Social protection cover

Prime Minister Imran Khan is keen and determined to provide social protection cover to low income group people. It has been decided that Ration Cards shall be issued to heads of families whose income is up to Rs. 25,000 per month. The capacity of the card shall encompass the provision food commodities including wheat flour, ghee, pulses and sugar at subsidized rates. Allocations shall be made for this purpose in the federal budget for the next fiscal year. The prices of these non-perishable eatables had never remained stable over the past few years due to hoarding and monopoly practices of powerful cartels in which influential political and business elites have major production, distribution and financial stakes.

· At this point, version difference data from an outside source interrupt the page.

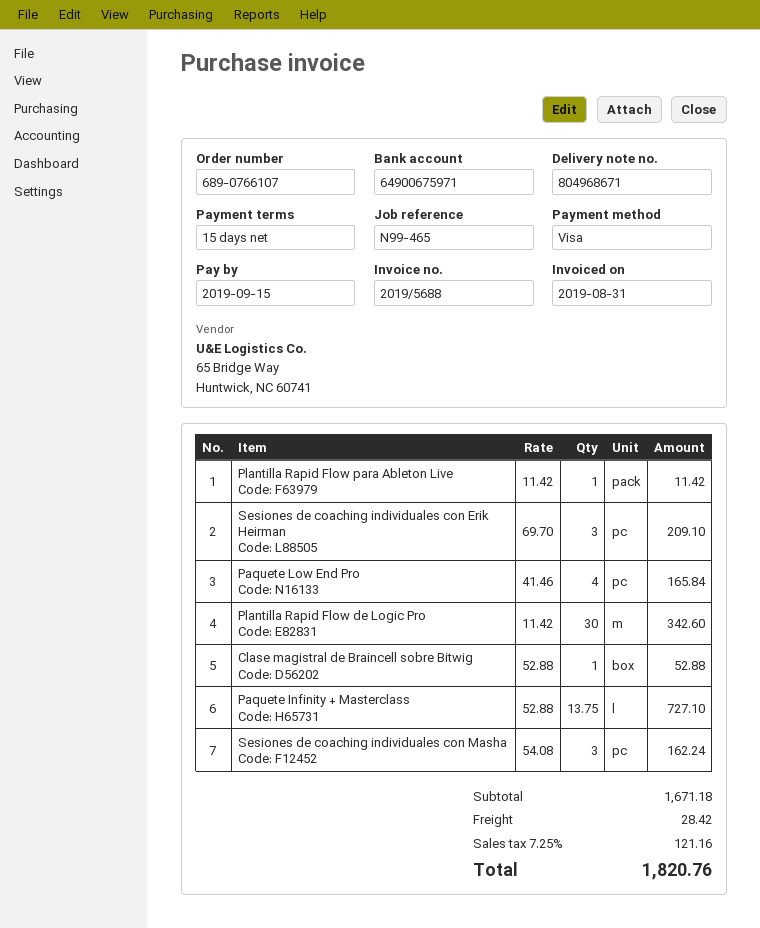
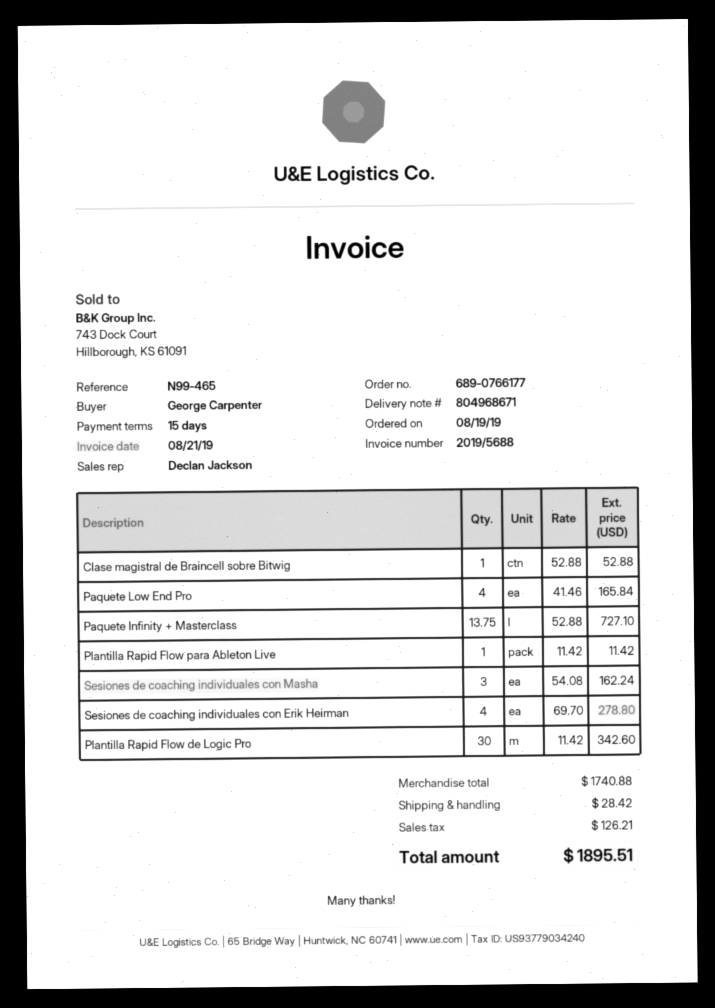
order number: 689-0766107 -> 689-0766177
invoice date: 2019-08-31 -> 2019-08-21
Sesiones de coaching individuales con Erik Heirman: 3 x 69.70 = 209.10 -> 4 x 69.70 = 278.80
subtotal: 1671.18 -> 1740.88
tax: 121.16 -> 126.21
total: 1820.76 -> 1895.51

The measure of providing essential eatables of daily consumption had remained in vogue in the government of President Ayub Khan although brute cartels had not existed in his government, nor he would have allowed it to come into existence. People of low income groups used to buy wheat flour and sugar in quantities determined on the basis of number of individuals in family from ration depots in private sector.. This cover of social protection was withdrawn in Z.A Bhutto government even though last two years of his tenure of government witnessed acute shortages of wheat flour, ghee and sugar. The non-availability of ghee forced sweet shops’ owners to cook their products in Mustard oil. Ration card system was revived in the government of General ZiaulHaq but done away with in Benazir Bhutto first government. The government of Prime Minister Imran Khan is the first elected government to revive the Ration Card System and that too with enlarged capacity by including few more non-perishable commodities. It will certainly enable people of limited financial to make both ends meet.

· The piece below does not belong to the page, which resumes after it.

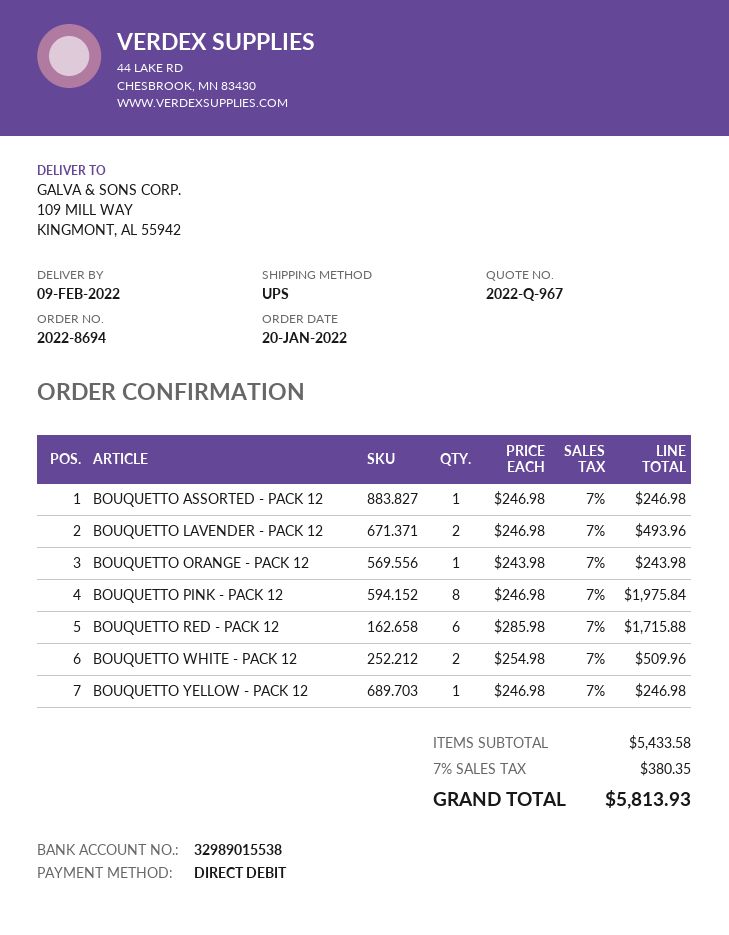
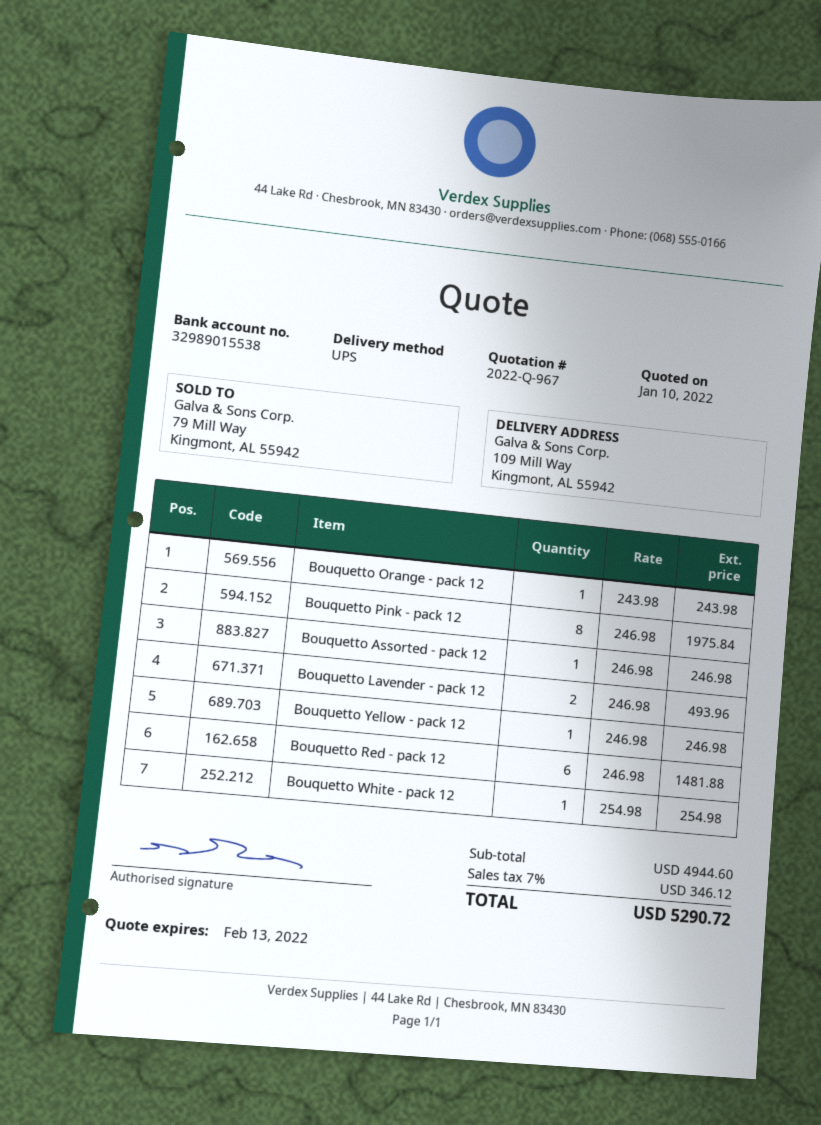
BOUQUETTO RED - PACK 12: 6 x 285.98 = 1715.88 -> 6 x 246.98 = 1481.88
BOUQUETTO WHITE - PACK 12: 2 x 254.98 = 509.96 -> 1 x 254.98 = 254.98
subtotal: 5433.58 -> 4944.60
tax: 7% = 380.35 -> 7% = 346.12
total: 5813.93 -> 5290.72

Previously, budgetary allocations were not needed and people got food commodities from Ration Depots. Quality of food items available at these depots used to be at par with ones sold out in the open market. Now food commodities that are offered for sale at utility stores do not match with the items that people buy from the open market. After the introduction of Ration Cards, measures need to be taken for smooth and sustained supply of quality food commodities to the outlets of Utility Stores Corporation.

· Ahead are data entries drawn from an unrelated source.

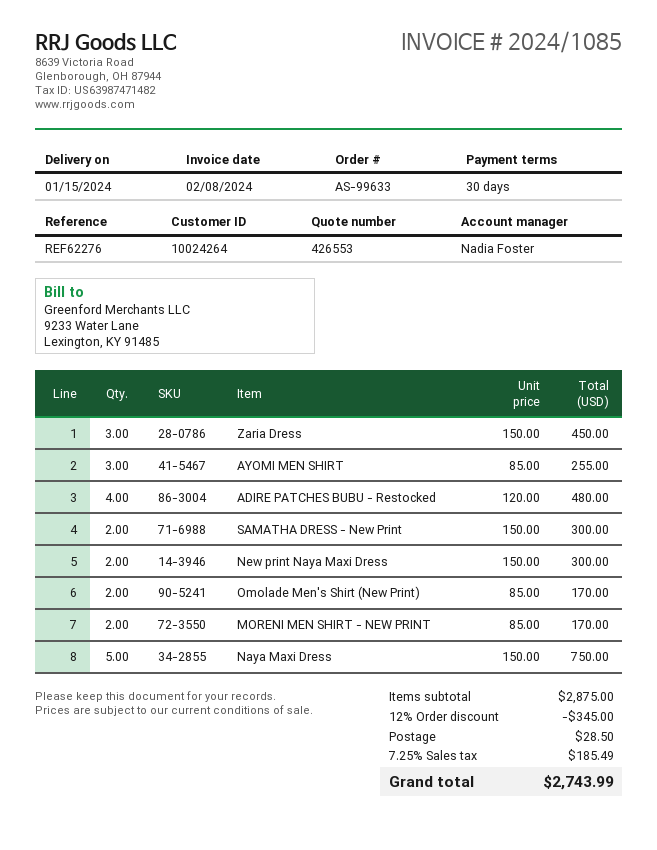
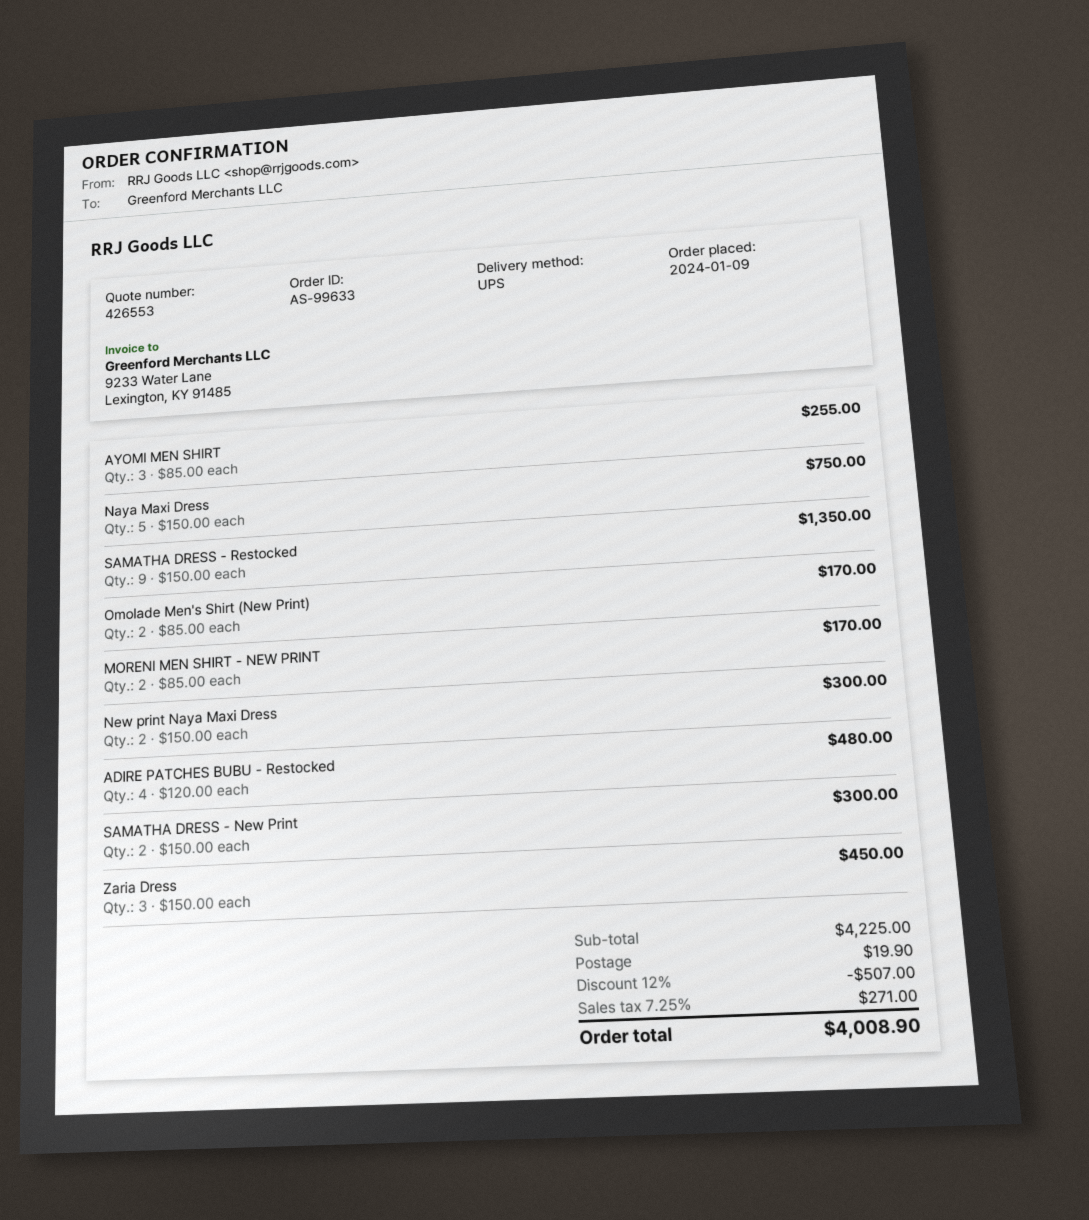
SAMATHA DRESS - Restocked: none -> 9 x 150.00 = 1350.00
subtotal: 2875.00 -> 4225.00
discount: 12% = 345.00 -> 12% = 507.00
shipping: 28.50 -> 19.90
tax: 7.25% = 185.49 -> 7.25% = 271.00
total: 2743.99 -> 4008.90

Provision of basic food commodities under ration card system went well in the past because the governments in the decades of 60s and 80s had focused on the implementation of short term strategies and long term planning to achieve food autarky. It was because of these policies that prices had remained stable as surplus output had left no room for monopoly practices. Neither in the past two governments nor in the present government policies of attaining food autarky seems to be the priority. The farmers package of Rs.340 billion of last PML-N government and the agriculture emergency programme worth Rs.309 billion f the present government lack emphasis on it. Leaving the standing crops at the mercy of locusts’ attacks says it all. Because of the financial crunch payment of subsidy on the commodities listed in the ration card may not be sustainable. Permanent solution for keeping the prices of edibles stable lies in increasing their output by implementing long term agriculture policy with special focus on cereal crops, pulses and oil seeds. Ironically, setting up of refineries for locally produced oil seed have been neglected by all governments which resulted in increased reliance on the import of palm oil for the ghee manufacturing industry and the price of this commodity abnormally goes up with increase in global demand of palm oil and national currency depreciation.  Hopefully, a comprehensive agriculture policy shall be worked out and implemented in letter and spirit.